# Adding a dense layer to VGG

The last layer of Vgg16 outputs a vector of 1000 categories, because that is the number of categories the competition asked for. Of these categories, some of them certainly correspond to cats and dogs, but at a much more granular level (specific breeds).

We will simply add a Dense layer on top of the imagenet layer, and train the model to map the imagenet classifications of input images of cats and dogs to cat and dog labels.

Note that this is not what we have been doing in the very first lecture!

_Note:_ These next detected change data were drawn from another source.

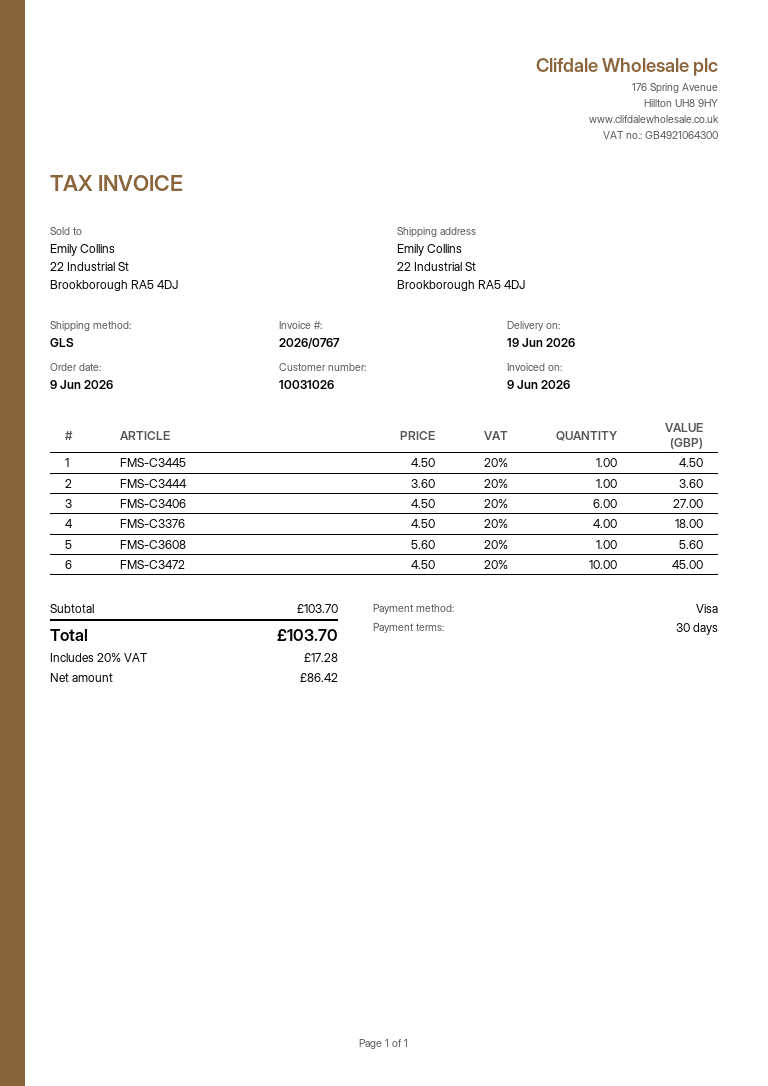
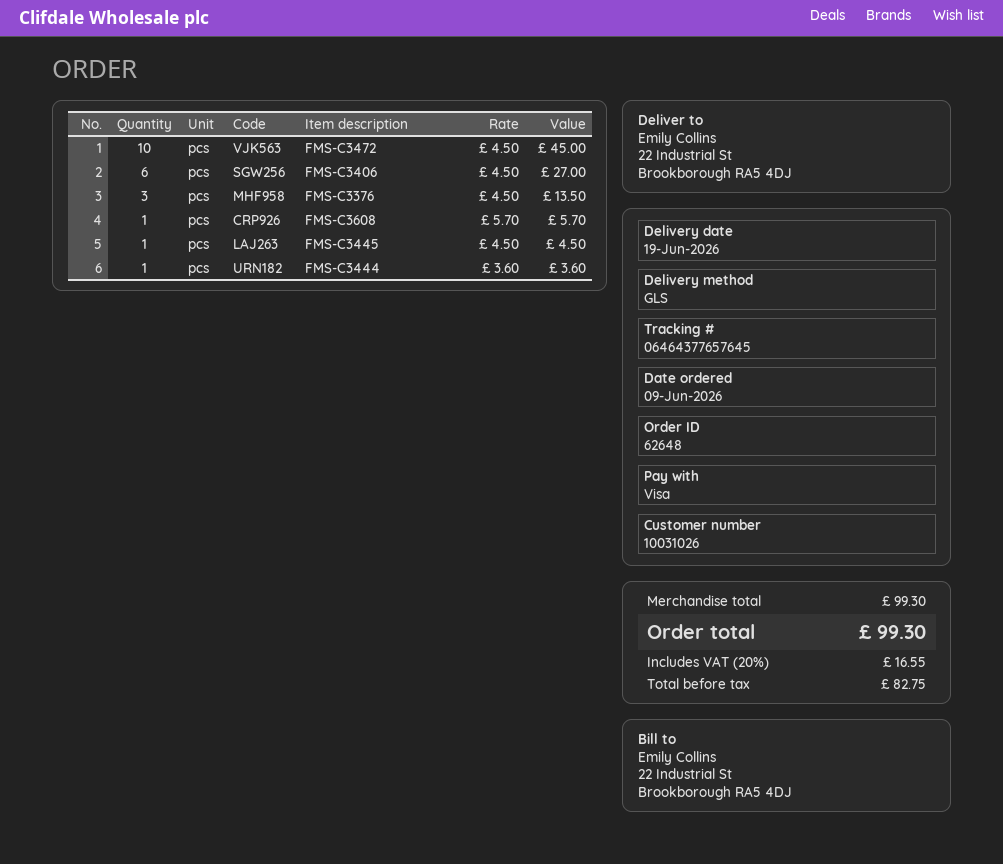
FMS-C3376: 4 x 4.50 = 18.00 -> 3 x 4.50 = 13.50
FMS-C3608: 1 x 5.60 = 5.60 -> 1 x 5.70 = 5.70
subtotal: 103.70 -> 99.30
net: 86.42 -> 82.75
tax: 20% = 17.28 -> 20% = 16.55
total: 103.70 -> 99.30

Have a look at [CS231n: Linear Classification](http://cs231n.github.io/linear-classify/) for more precisions and especially to [CS231n: Softmax classifier](http://cs231n.github.io/linear-classify/#softmax) if you had trouble with logistic regression.

## 1. Preparations

In [None]:
from PIL import Image
import numpy as np
import matplotlib.pyplot as plt
import os
import torch
import torch.nn as nn
import torchvision
from torchvision import models,transforms,datasets
import bcolz
import time
%matplotlib inline

We did precompute the outputs of Vgg16 model on our dataset (with Colab) and stored these values.

In [None]:
use_gpu = torch.cuda.is_available()
print('Using gpu: %s ' % use_gpu)

dtype = torch.FloatTensor
if use_gpu:
    dtype = torch.cuda.FloatTensor

In [None]:
def load_array(fname):
    return bcolz.open(fname)[:]

In [None]:
#where you stored your features
data_dir_colab = '/home/lelarge/courses/data/colab/'

In [None]:
feat_train = load_array(os.path.join(data_dir_colab,'vgg16','feat_train.bc'))
lbs_train = load_array(os.path.join(data_dir_colab,'vgg16','lbs_train.bc'))
feat_val = load_array(os.path.join(data_dir_colab,'vgg16','feat_val.bc'))
lbs_val = load_array(os.path.join(data_dir_colab,'vgg16','lbs_val.bc'))

## 2. Linear model for VGG16 features

We are now ready to define our linear model.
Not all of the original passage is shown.